Rants on Data Compression

… When I was a young piglet I liked to read the rather famous paper by Bell, Cleary and Witten discussing general data compression and PPM. The best phrase there was that the progress in data compression is mostly defined by larger amounts of RAM available. I still believe those words to be true and below I present my thoughts on current state of data compression. Probably it’s trivial, well-known, obvious or wrong to anybody knowing a bit about data compression but well, it’s my blog and my discarded thoughts dumpster.

General data compression

Let’s start from the very end — entropy coding. There are two approaches: coding into integer amount of bits or coding as close to Shannon’s entropy limit as possible. For both we have been having optimal coding methods for about half a century (Huffman coding — 1952, arithmetic coding — mid-1970s). You cannot improve compression ratio here, so the following schemes are mostly tradeoffs sacrificing a bit of compression for speed gains (especially in form of (pseudo-)arithmetic coders operating only on binary). The only outstanding thing is so-called Asymmetric Numeral Systems but I suspect they are isomorphic to traditional entropy coders.

Now about let’s look at what feeds data to entropy coders. There are two main approaches (often combined): context modeling (probably the real foundation for current highest compression methods — PPM — was proposed in mid-1980s) and LZ77 (guess the year yourselves). Are there improvements in this area? Yes! The principle is simple — the better you can predict input the better you can code it. So if you combine different methods to better handle your data you can get some gains.

And yet the main compression gain here lies in proper preprocessing. From table or executable code preprocessing (table data usually differs only a bit between entries and for executables you can get some gains if you replace jump/call addresses with absolute values) to Burrows–Wheeler transform plus move-to-front plus RLE if needed etc.

Audio compression

You have four main targets here: general lossy compression, speech compression, lossless fast compression and lossless crazy compression.

General lossy compression follows the scheme established in 1990s or earlier: transform to frequency domain, grouping frequencies and coding frequency bands. Most of the methods are quite old and progress is defined mostly by how much RAM and CPU users are willing to sacrifice on it. For example, Celt (main part of Opus; the other part, SILK, is an ordinary speech codec) is not that much different in design from G.722.1 from late 1990s.

Speech coding follows canons from 1980s too — performing LPC, coding filter coefficients and other information enhancing signal reconstruction (pulse position, pitch tilt etc.).

Lossless fast compression (aka for normal usage) follows the suit too — you have LPC or some adaptive filters used for prediction plus residue coding (usually with Golomb/Rice codes from 1960s-1970s, BTW the original Golomb paper is AWESOME, they don’t write papers like that nowadays).

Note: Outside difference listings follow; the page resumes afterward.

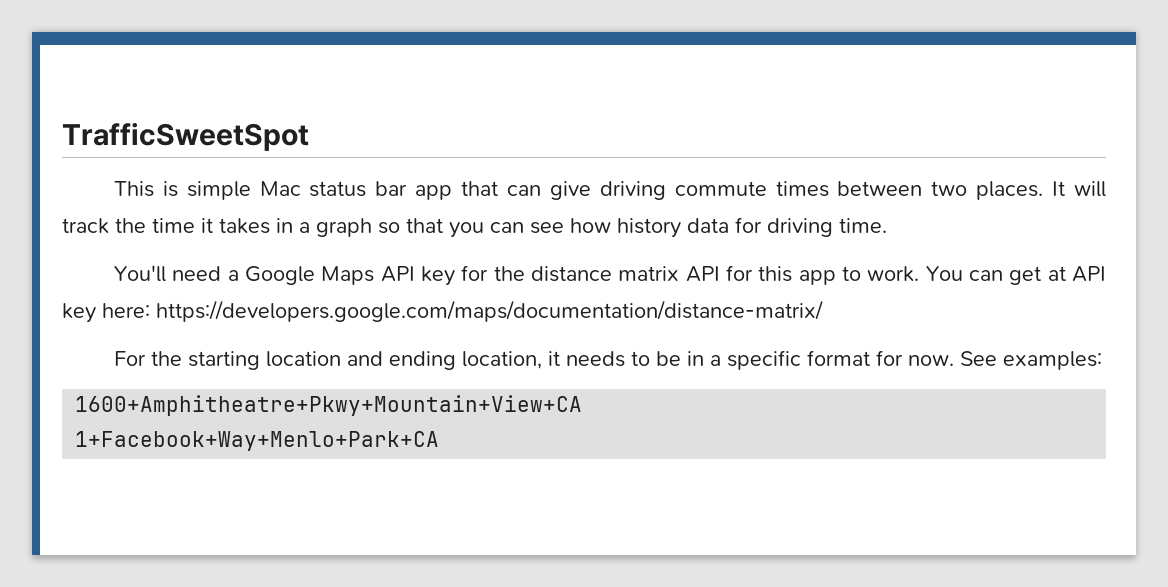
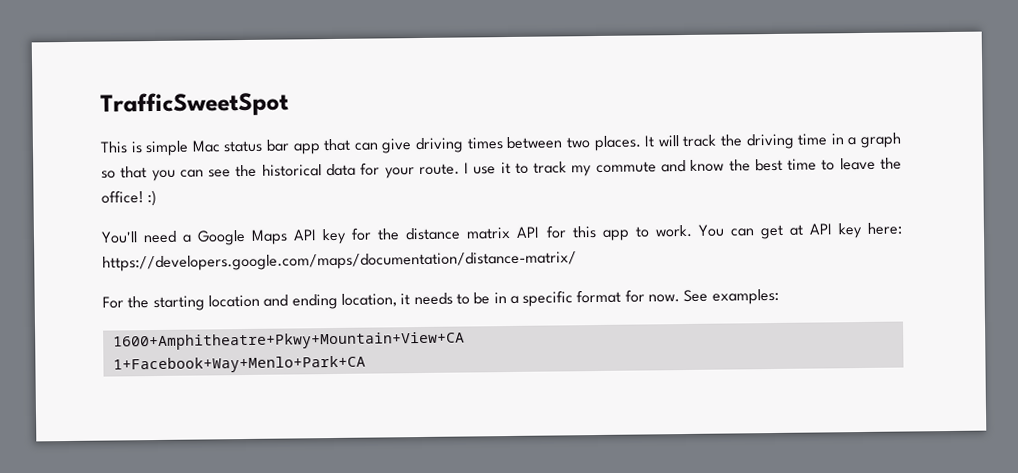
- This is simple Mac status bar app that can give driving commute times between two places.
+ This is simple Mac status bar app that can give driving times between two places.
- It will track the time it takes in a graph so that you can see how history data for driving time.
+ It will track the driving time in a graph so that you can see the historical data for your route. I use it to track my commute and know the best time to leave the office! :)

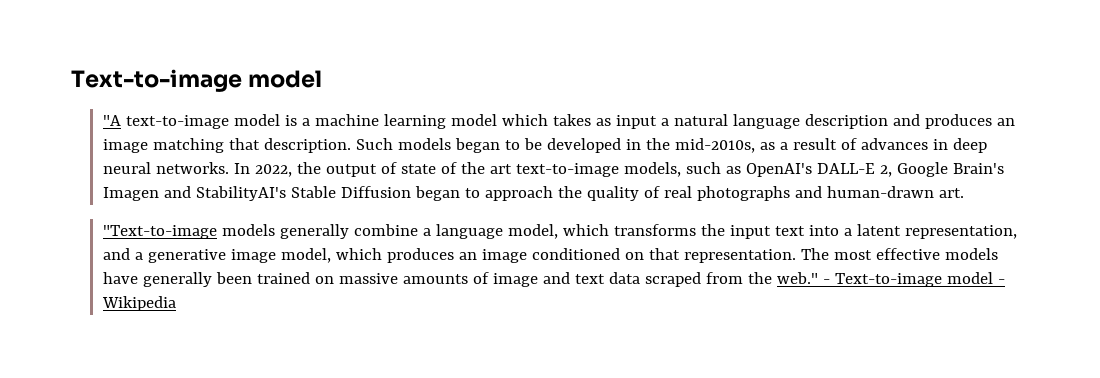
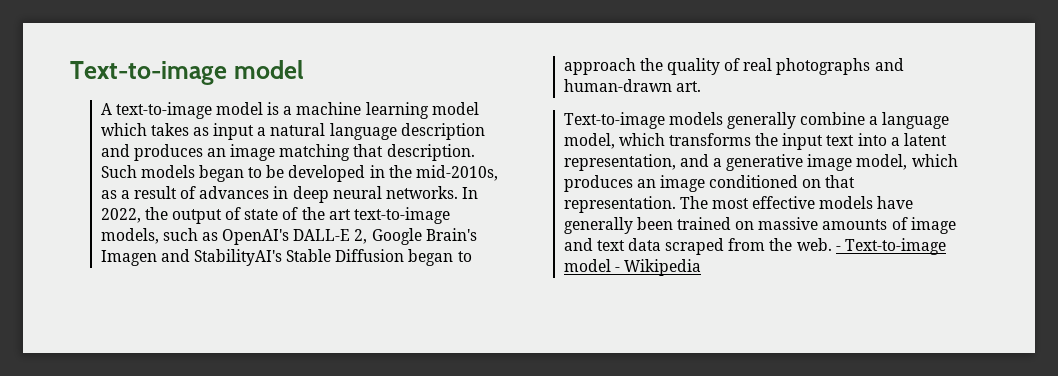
- "A text-to-image model is a machine learning model which takes as input a natural language description and produces an image matching that description.
+ A text-to-image model is a machine learning model which takes as input a natural language description and produces an image matching that description.
- "Text-to-image models generally combine a language model, which transforms the input text into a latent representation, and a generative image model, which produces an image conditioned on that representation.
+ Text-to-image models generally combine a language model, which transforms the input text into a latent representation, and a generative image model, which produces an image conditioned on that representation.
- The most effective models have generally been trained on massive amounts of image and text data scraped from the web."
+ The most effective models have generally been trained on massive amounts of image and text data scraped from the web.

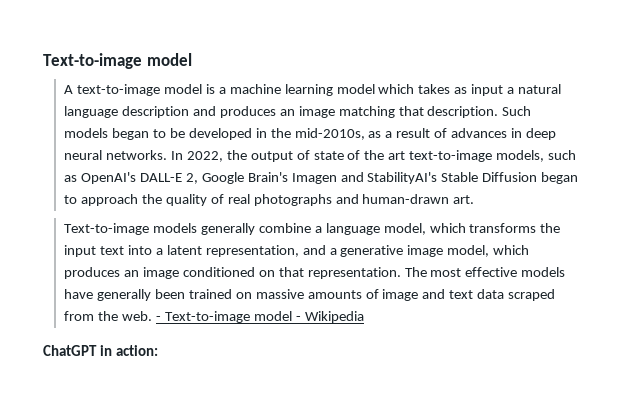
+ ChatGPT in action:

Lossless crazy compression (aka spend hours compressing it and as much for decompressing) employ the same suit but they have longer filters and usually even several filters of different size applied each after another plus better residue coding schemes.

Image compression

Here you have more variety of coding methods but most of them are very old (just look when Haar wavelet was proposed). Especially funny is that JPEG is still holding strong despite being more than twenty years old. I still remember so-called fourth generation image compression (separating image into region borders and textures to fill them and coding those), it didn’t lift off yet despite being introduced in late 1980s or so.

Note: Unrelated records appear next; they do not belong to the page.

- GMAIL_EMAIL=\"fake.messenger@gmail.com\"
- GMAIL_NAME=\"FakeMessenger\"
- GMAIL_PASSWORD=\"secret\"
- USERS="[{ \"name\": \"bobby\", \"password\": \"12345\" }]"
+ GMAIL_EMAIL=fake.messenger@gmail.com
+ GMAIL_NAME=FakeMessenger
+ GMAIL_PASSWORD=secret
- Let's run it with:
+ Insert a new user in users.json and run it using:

The only interesting development happens in lossless image compression but neither 2-D LZ77 (WebP) nor context modeling (FLIF) are particularly new ideas.

Video compression

Modern codecs are all so similar and they are usually ripoffs of H.26x (there are two exceptions — Thor, which is not a ripoff just because it was designed with openly acknowledging that some parts are taken from H.265, and Daala, which is more original and it’s discussed below).

So nowadays you have a very limited subset of ideas that were present in video codecs from 1990s — it’s boring macroblocks (now with quadtree partitioning instead of fixed size), motion compensation (now you have more reference frames to choose from though) and binary entropy coder (except for Thor, it went the way of RealVideo 3/4 with context-adaptive VLCs). Even the trend of adding special coding tools for special content doesn’t look that original (if you remember countless screen codecs and MPEG-4 Audio, *barf*).

The only exception for now is Daala that uses more original ideas but I fear it will end the same boring codec because it is not crazy enough to make a breakthrough. I believe it should do more crazy preprocessing at least and maybe better modeling, e.g. taking more than nearest neighbours into account (maybe even use something PPM-like for element coding and not just probabilities mixing). Look at JBIG for inspiration maybe 😉

Conclusions

Don’t expect miracles in data compression to happen anytime soon but couple of percent improvements for specialised fields at least in a decade is possible and even expected.

2 Responses to “Rants on Data Compression”

  1. Peter says:

    That Golomb paper is gold, thanks!

  2. Marcus says:

    I completely agree, especially about Daala, people seem to expect such a big jump in performance, but chroma subsampling, then DCT transforming, then outputting with an entropy encoder just can’t get much better, we need a breakthrough.